One can read from the information I previously posted as reference, that Tumor-Associated Macrophages (TAMs) are one of the major constituents of tumor stroma in many solid tumors and there is compelling preclinical and clinical evidence that macrophages promote cancer initiation and malignant progression. Therefore, these cells represent potential targets for therapeutic benefit. In addition to pro-inflammatory activity, in some instances, TAMs can play critical roles in antigen presentation and sustaining Th1 and cytotoxic T-cell responses through the production of IL-12. Unfortunately, in most clinically apparent tumors, there is little evidence of a large population of TAMs with macrophages programming. However, therapeutics, which can enhance these functional activities of macrophages (M1, M2) are a promising treatment strategy. Hence the need by Dr. Pierce to regulate Interleukin 12, which you can read more of the subject in the article “Positive Regulatory Role of IL-12 in Macrophages and Modulation by IFN-g1” which is published in The Journal of Immunology. http://www.jimmunol.org/content/167/1/221.full.pdf
Now, going back to my original post, which I can now take time to reference, https://blogs.shu.edu/cancer/2015/05/13/csf-1-inhibitor-plx3397-keytruda-anti-pd1-for-multiple-cancers/
One can see from the Medscape graph how low IL-12 relates to M2 macrophages by further reinforcing the M2 phenotype while suppressing CD8 + T cells, resulting in an overall immune-permissive environment for tumor growth and spread. Looking at the graph it shows why the need to regulate IL-12, since IL-12 is an interleukin that is naturally produced by macrophages. However, when a tumor is growing the Immune system does not recognize the need for IL-12 and in return drops their level due to the damaging loop that is taking place.

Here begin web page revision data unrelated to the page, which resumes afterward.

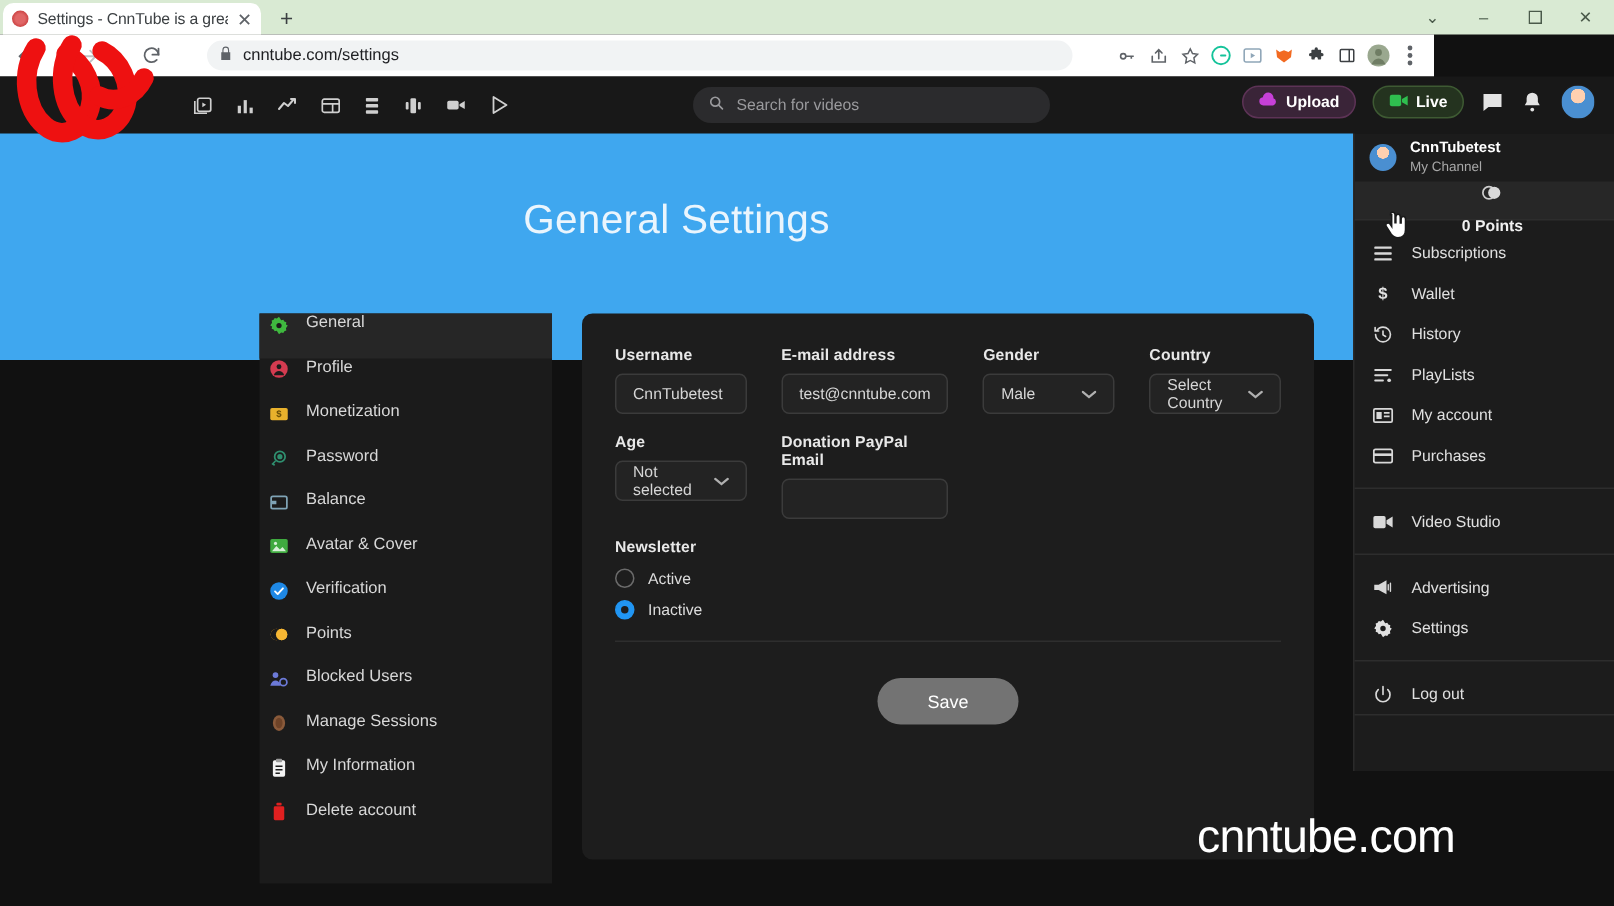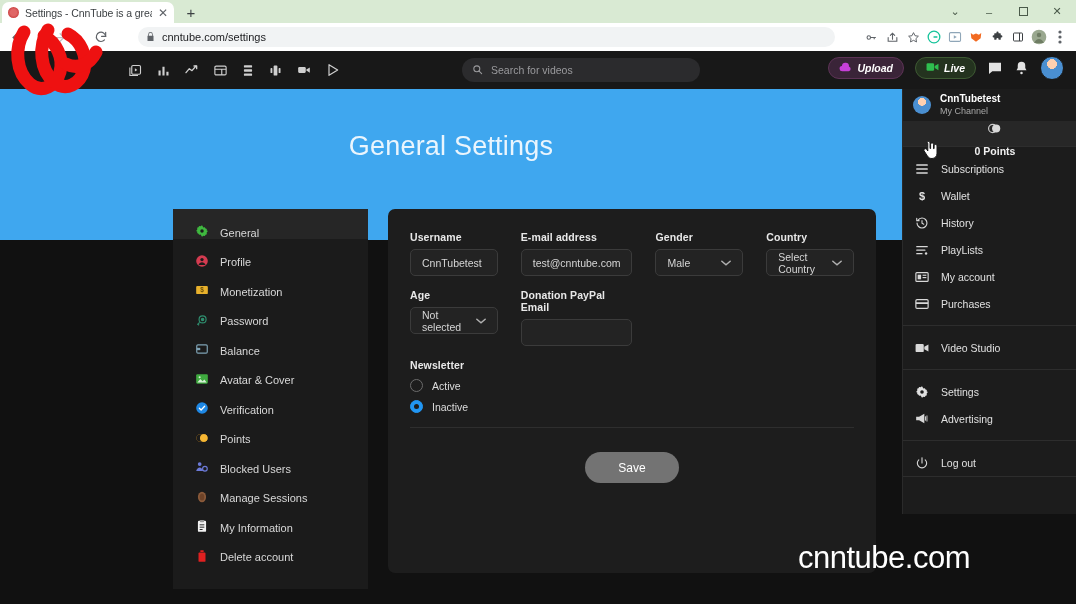--- a/index.html
+++ b/index.html
@@ -45,7 +45,7 @@
   }
 
   .toolbar {
-    position: absolute; left: 0; top: 23px; width: 1076px; height: 28px;
+    position: absolute; left: 0; top: 23px; width: 956px; height: 28px;
     background: #ffffff; display: flex; align-items: center; padding: 0 6px; gap: 20px;
   }
   .tb-icon {

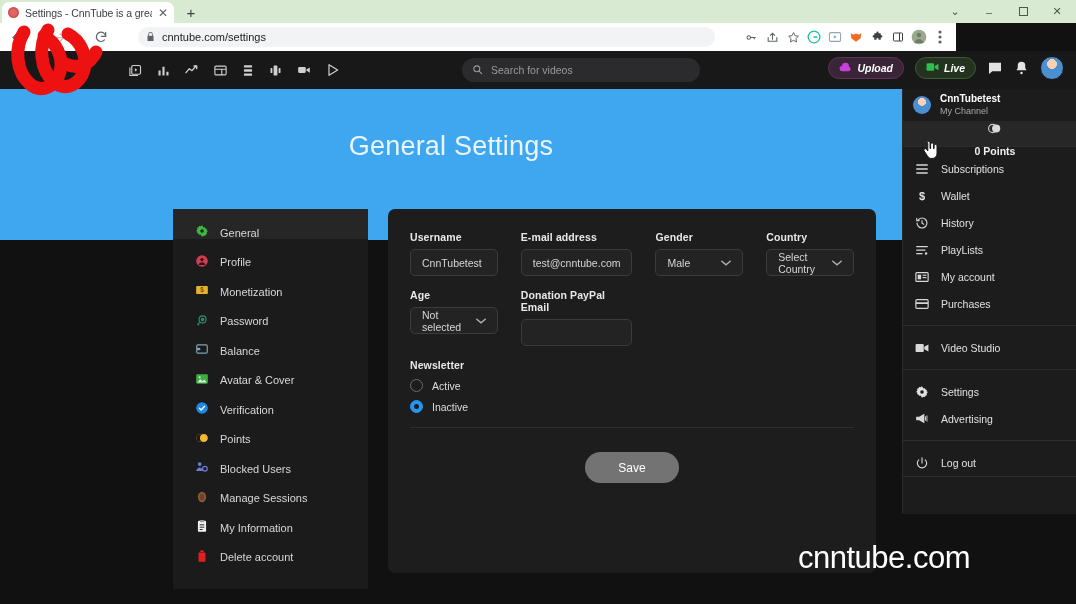--- a/index.html
+++ b/index.html
@@ -79,7 +79,7 @@
   }
   .pill {
     height: 22px; border-radius: 11px; display: flex; align-items: center;
-    gap: 5px; padding: 0 10px; font-size: 10.5px; color: #ffffff; font-weight: bold; font-style: italic;
+    gap: 5px; padding: 0 10px; font-size: 10.5px; color: #ffffff; font-weight: bold;
   }
   .pill-upload { background: #3a2438; border: 1px solid #5d3356; }
   .pill-live { background: #24331f; border: 1px solid #3e5a33; }

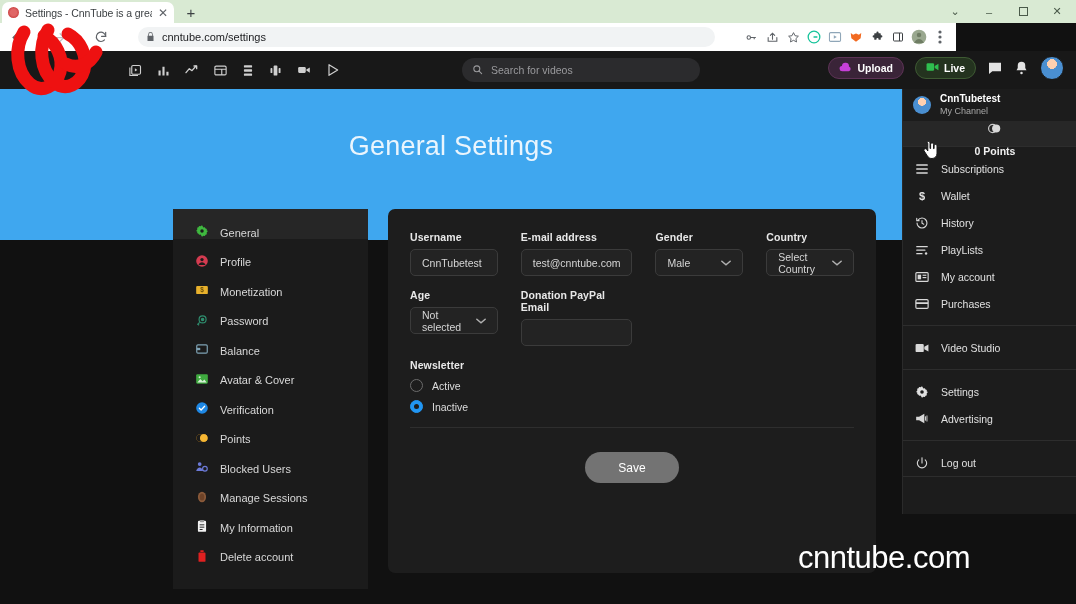--- a/index.html
+++ b/index.html
@@ -113,7 +113,7 @@
     background: #1b1b1b;
   }
   .nav-item {
-    height: 29.5px; display: flex; align-items: flex-end; gap: 11px; padding-left: 21px;
+    height: 29.5px; display: flex; align-items: flex-start; gap: 11px; padding-left: 5px;
     font-size: 11px; color: #d8d8d8;
   }
   .nav-item.active { background: #262626; }

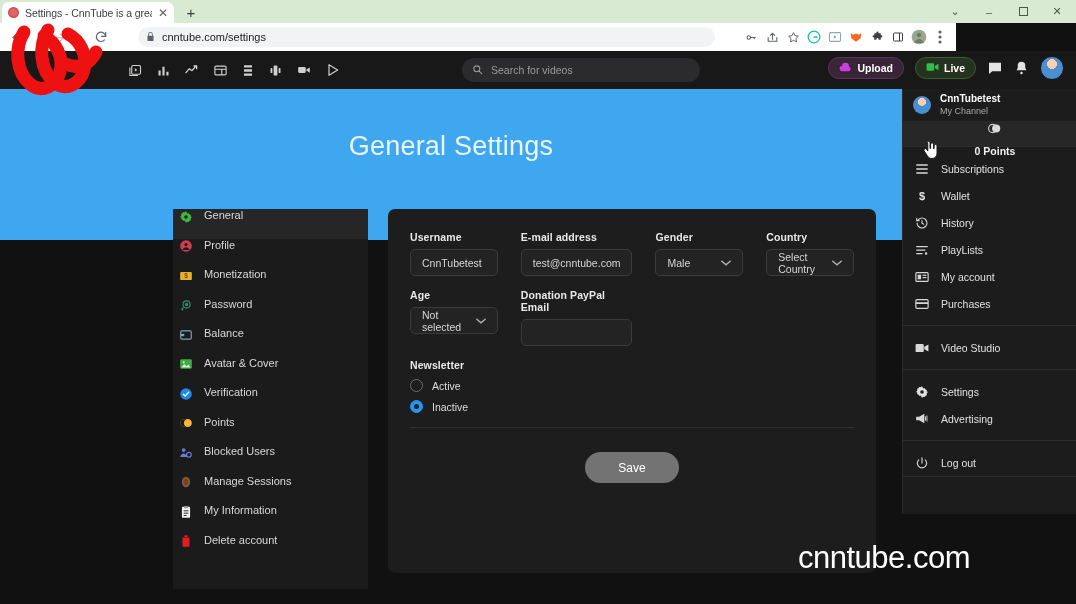--- a/index.html
+++ b/index.html
@@ -731,22 +731,22 @@
 
     <div class="dd-item">
       <span class="dd-ic">
+        <svg width="15" height="13" viewBox="0 0 24 20" fill="#d8d8d8">
+            <path d="M2 7h5l9-5v16l-9-5H2z"></path>
+            <path d="M18 7v6M20.5 5.5v9" stroke="#d8d8d8" stroke-width="1.6" stroke-linecap="round"></path>
+          </svg>
+      </span>
+      <span>Advertising</span>
+    </div>
+
+    <div class="dd-item">
+      <span class="dd-ic">
         <svg width="14" height="14" viewBox="0 0 24 24" fill="#e0e0e0">
             <path d="M12 8a4 4 0 100 8 4 4 0 000-8zm10 4l-2.1-1.2.5-2.4-2.3-.9-1.2-2.1-2.4.5L12 2l-2.5 1.9-2.4-.5-1.2 2.1-2.3.9.5 2.4L2 12l2.1 1.2-.5 2.4 2.3.9 1.2 2.1 2.4-.5L12 22l2.5-1.9 2.4.5 1.2-2.1 2.3-.9-.5-2.4z"></path>
             <circle cx="12" cy="12" r="3.1" fill="#1c1c1c"></circle>
           </svg>
       </span>
       <span>Settings</span>
-    </div>
-
-    <div class="dd-item">
-      <span class="dd-ic">
-        <svg width="15" height="13" viewBox="0 0 24 20" fill="#d8d8d8">
-            <path d="M2 7h5l9-5v16l-9-5H2z"></path>
-            <path d="M18 7v6M20.5 5.5v9" stroke="#d8d8d8" stroke-width="1.6" stroke-linecap="round"></path>
-          </svg>
-      </span>
-      <span>Advertising</span>
     </div>
 
     <div class="dd-spacer"></div>

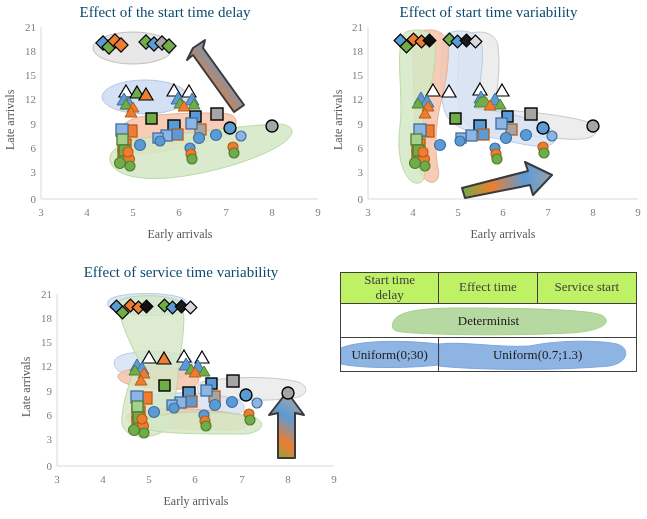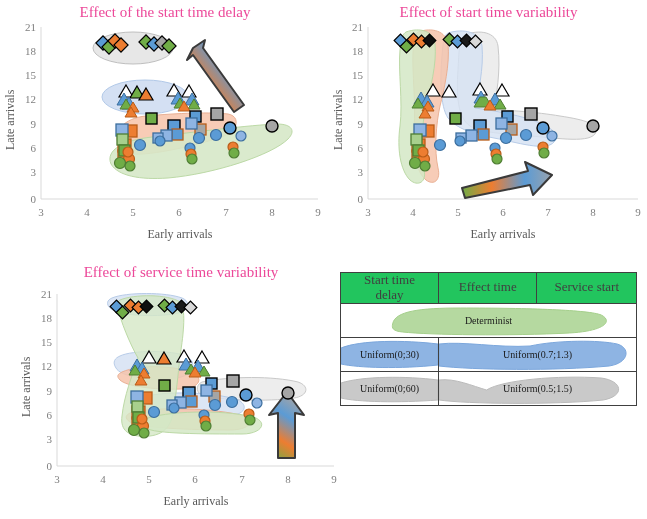--- a/index.html
+++ b/index.html
@@ -6,7 +6,7 @@
   body{width:647px;height:519px;position:relative;overflow:hidden;
        font-family:"Liberation Serif","DejaVu Serif",serif;color:#595959;}
   .panel{position:absolute;}
-  .chart-title{position:absolute;width:100%;text-align:center;font-size:15px;color:#ec4899;
+  .chart-title{position:absolute;width:100%;text-align:center;font-size:15px;color:#0c4a6e;
                font-family:"Liberation Serif","DejaVu Serif",serif;white-space:nowrap;}
   .plot-svg{position:absolute;left:0;top:0;}
   .tickx,.ticky{font-size:11px;fill:#7f7f7f;font-family:"Liberation Serif","DejaVu Serif",serif;}

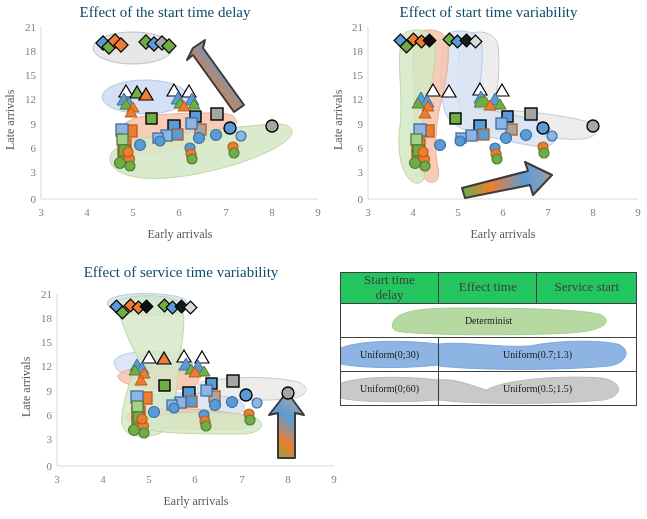--- a/index.html
+++ b/index.html
@@ -16,7 +16,7 @@
   
   #legend-table{position:absolute;border-collapse:collapse;}
   #legend-table td,#legend-table th{border:1.4px solid #404040;padding:0;}
-  .th-cell{background:#22c55e;text-align:center;font-weight:normal;font-size:13px;
+  .th-cell{background:#bef264;text-align:center;font-weight:normal;font-size:13px;
            color:#404040;line-height:1.15;padding:4px 2px;
            font-family:"Liberation Serif","DejaVu Serif",serif;}
   .blobcell{position:relative;height:33px;vertical-align:middle;}

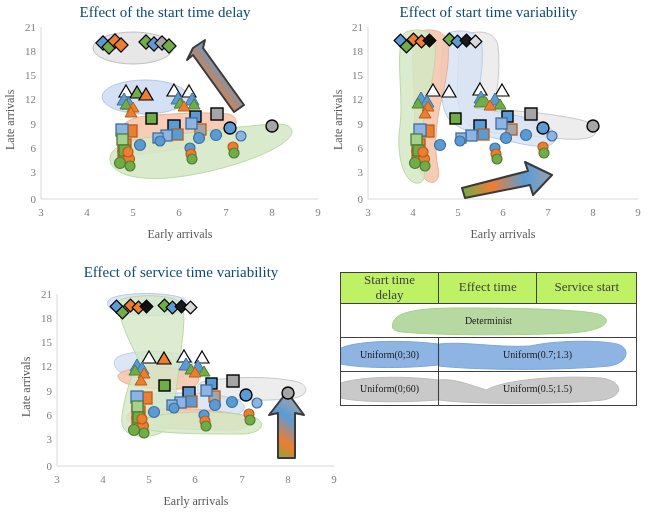--- a/index.html
+++ b/index.html
@@ -20,7 +20,7 @@
            color:#404040;line-height:1.15;padding:4px 2px;
            font-family:"Liberation Serif","DejaVu Serif",serif;}
   .blobcell{position:relative;height:33px;vertical-align:middle;}
-  .blobcell .lbl{position:relative;z-index:3;font-size:10px;color:#1a1a1a;
+  .blobcell .lbl{position:relative;z-index:3;font-size:13px;color:#1a1a1a;
                  font-family:"Liberation Serif","DejaVu Serif",serif;display:block;text-align:center;
                  line-height:33px;white-space:nowrap;}
   .cellblob{position:absolute;left:0;top:0;width:100%;height:100%;z-index:1;}

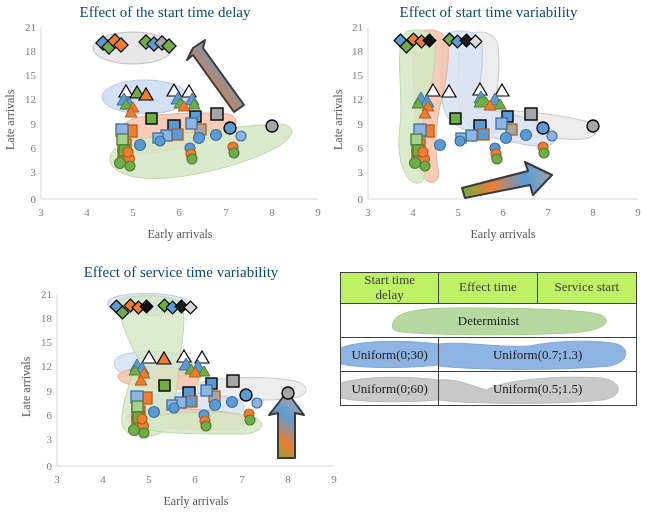--- a/index.html
+++ b/index.html
@@ -516,21 +516,6 @@
     </td>
   </tr>
 
-  <tr>
-    <td class="blobcell">
-      <svg class="cellblob" viewBox="0 0 98 33" preserveAspectRatio="none">
-        <path d="M0 11 C22 4 66 4 98 8 L98 28 C58 31 16 30 0 26 Z" fill="#c9c9c9" stroke="#bababa" stroke-width="1"></path>
-      </svg>
-      <span class="lbl">Uniform(0;60)</span>
-    </td>
-    <td class="blobcell" colspan="2">
-      <svg class="cellblob" viewBox="0 0 199 33" preserveAspectRatio="none">
-        <path d="M0 8 C16 6 34 14 48 18 C64 8 120 3 164 6 C186 9 188 24 166 28
-                 C116 33 28 32 0 28 Z" fill="#c9c9c9" stroke="#bababa" stroke-width="1"></path>
-      </svg>
-      <span class="lbl">Uniform(0.5;1.5)</span>
-    </td>
-  </tr>
 </tbody>
   </table>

Dr. Pierce knows this and more, else, he would be talking out of his elbow when it comes to non-responders. And so would be Dr. Nghiem and Dr. Bhatia who only a few days ago at 2015 European Cancer Congress said “We believe this approach warrants further exploration in MCC, perhaps in combination with emerging systemic therapies, such as anti-PD-1/PD-L1 agents,” when referring to ImmunoPulse of IL-12 and Merkel Cell carcinoma.